Nos EUA, “forças da lei” flagelam três vezes mais os negros. Porém, há algo mais profundo: um país com instituições carcomidas pelo racismo. Página da escravidão nunca foi virada — e ruas pedem o reconhecimento dessa dívida
por Alexandre Pereira Rocha, em Outras Palavras
A cidade americana de Minneapolis arde em chamas e protestos depois da morte de George Floyd, no âmbito de intervenção policial. Um vídeo gravado por pessoas que presenciaram a ação policial demonstra a execução dele. Os policiais envolvidos na operação foram demitidos e as autoridades pediram suas tradicionais desculpas. Não adiantou. A frieza com a qual o policial Derek Chauvin estrangulou Floyd fala mais alto do que qualquer escusa. Manifestantes tomaram as ruas, com força e violência, mas, sobretudo, com indignação frente às recorrentes injustiças direcionadas à população negra.
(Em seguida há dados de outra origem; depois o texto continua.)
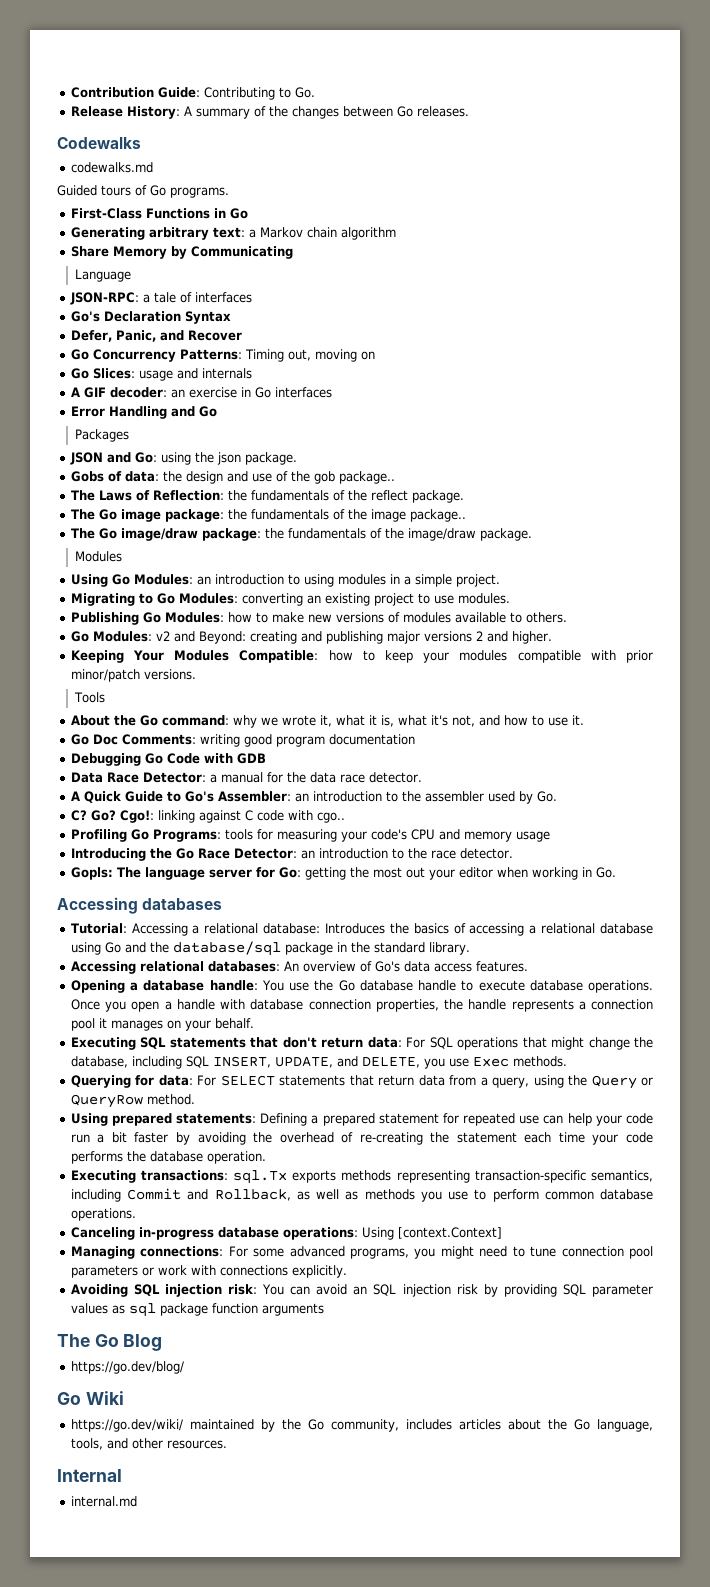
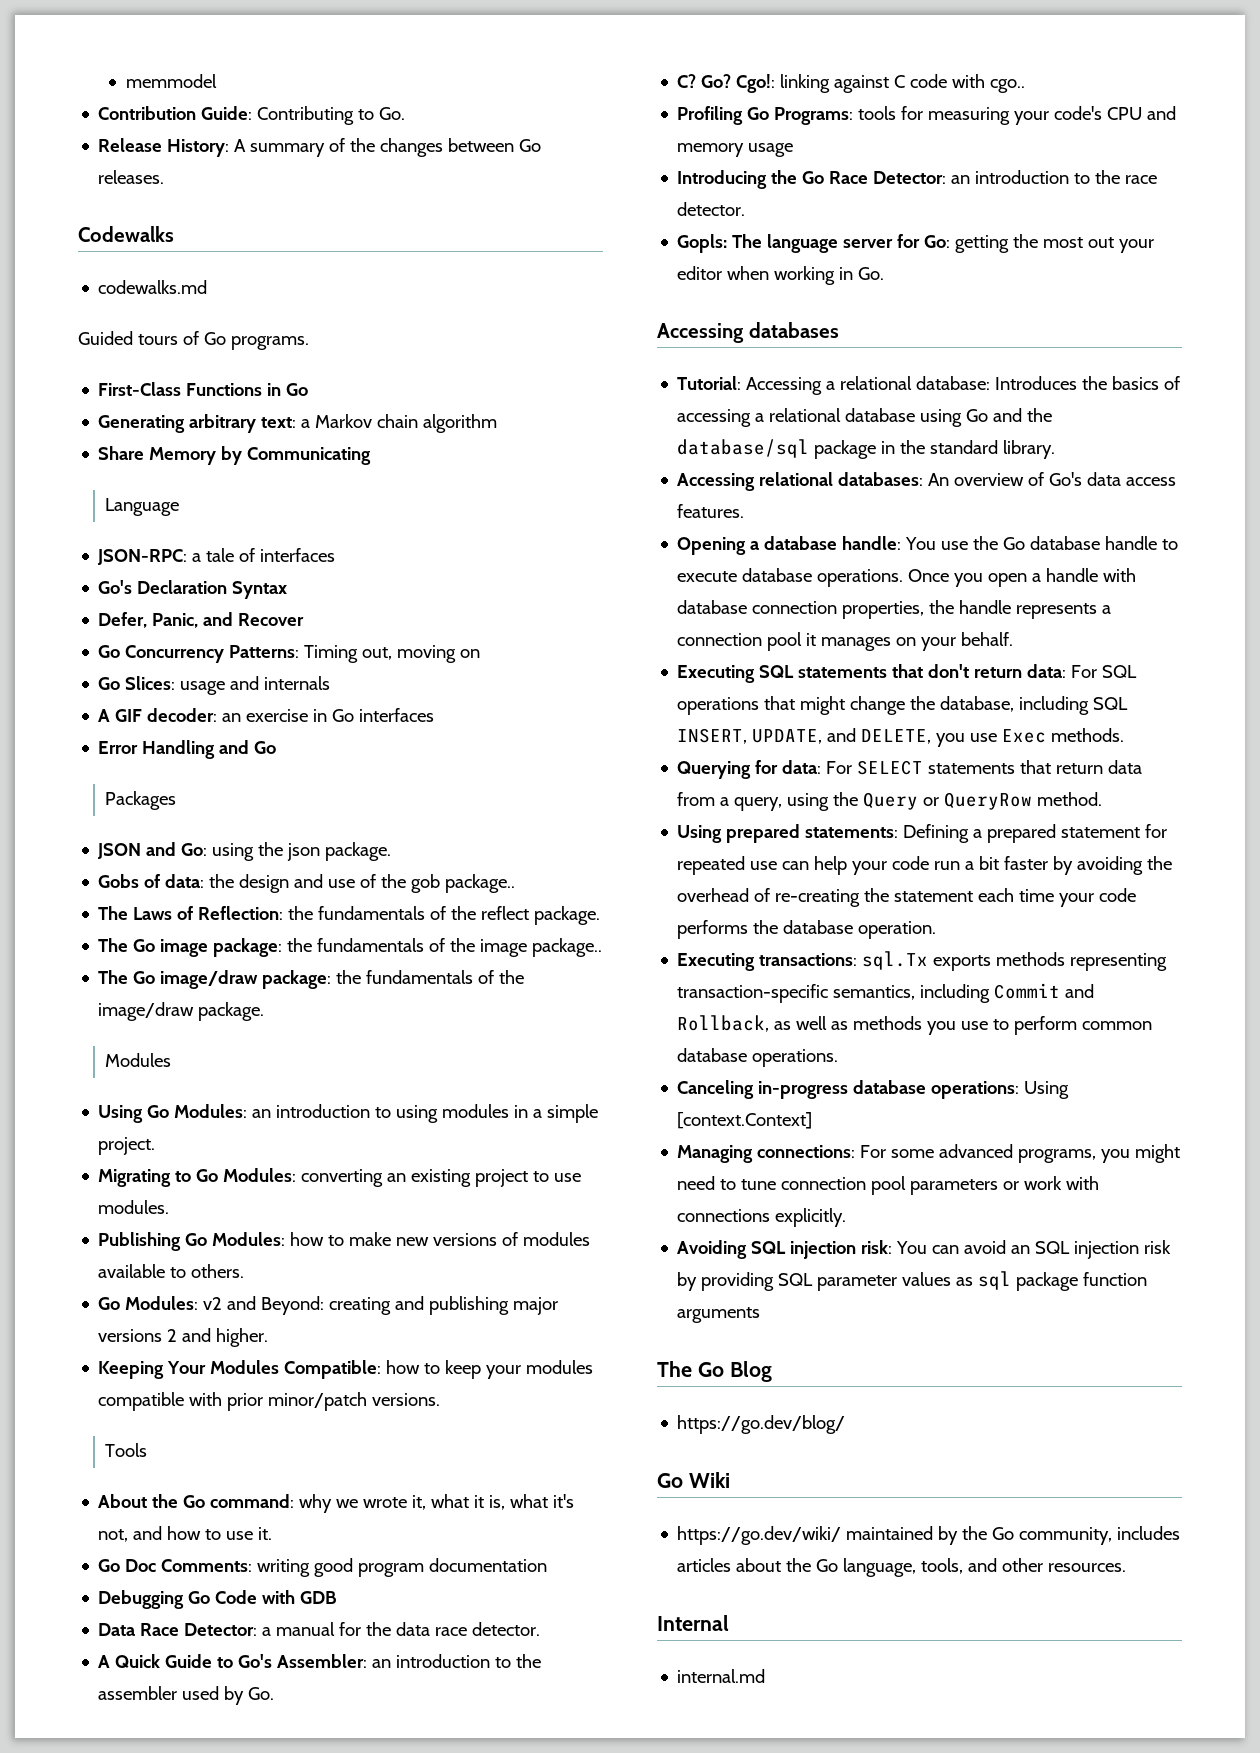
+ memmodel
O mesmo tem se espalhado rapidamente por outras cidades dos Estados Unidos.
O vídeo em questão traz cenas cruéis. O policial Chauvin, mesmo com o suspeito Floyd algemado e desarmado, coloca o seu joelho sobre o pescoço dele e comprime fortemente contra o chão. Em meio engasgos e sufocos Floyd clama pela vida. Balbucia: “please I can’t breathe” (por favor eu não consigo respirar). As pessoas que registraram a cena pediam para que o policial parasse. Mas, de forma impassível, ele mantinha o peso de seu corpo sobre o suspeito, que logo se calou. Floyd foi ali sentenciado à morte pelas mãos dos policiais que participaram da ação. Uma ambulância ainda prestou socorro, porém ele não resistiu.
Os policiais envolvidos tentaram argumentar que Floyd os agrediu e tiveram de usar da força para imobilizá-lo. Contudo, outras filmagens demonstram que, apesar da resistência do suspeito, houve excesso extremo por parte dos policiais. Particularmente, do policial Chauvin. Aliás, aquela não era a primeira vez que ele se envolvia em atuações violentas, inclusive já tinha respondido por procedimentos análogos1. É fato. Com a presteza que ele dominou o suspeito jogado ao chão, provavelmente já tinha executado aquele tipo de abordagem brutal outras vezes. A intenção do policial não era a morte do suspeito, mas ao ignorar os pedidos de clemência dele, revestiu-se de verdugo e assumiu o risco de matá-lo.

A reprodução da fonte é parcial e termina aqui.